┌─ DATASET CONTENT

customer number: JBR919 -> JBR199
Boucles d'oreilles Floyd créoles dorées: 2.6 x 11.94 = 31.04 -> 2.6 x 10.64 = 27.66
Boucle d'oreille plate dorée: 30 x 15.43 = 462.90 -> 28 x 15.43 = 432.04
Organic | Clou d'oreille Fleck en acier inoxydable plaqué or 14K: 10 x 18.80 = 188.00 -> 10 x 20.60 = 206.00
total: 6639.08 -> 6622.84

└─

Write out exactly the final stretch of the listing above, beginning at the line that contains "Organic | Clou" and ending at its last line, with nothing added.

Organic | Clou d'oreille Fleck en acier inoxydable plaqué or 14K: 10 x 18.80 = 188.00 -> 10 x 20.60 = 206.00
total: 6639.08 -> 6622.84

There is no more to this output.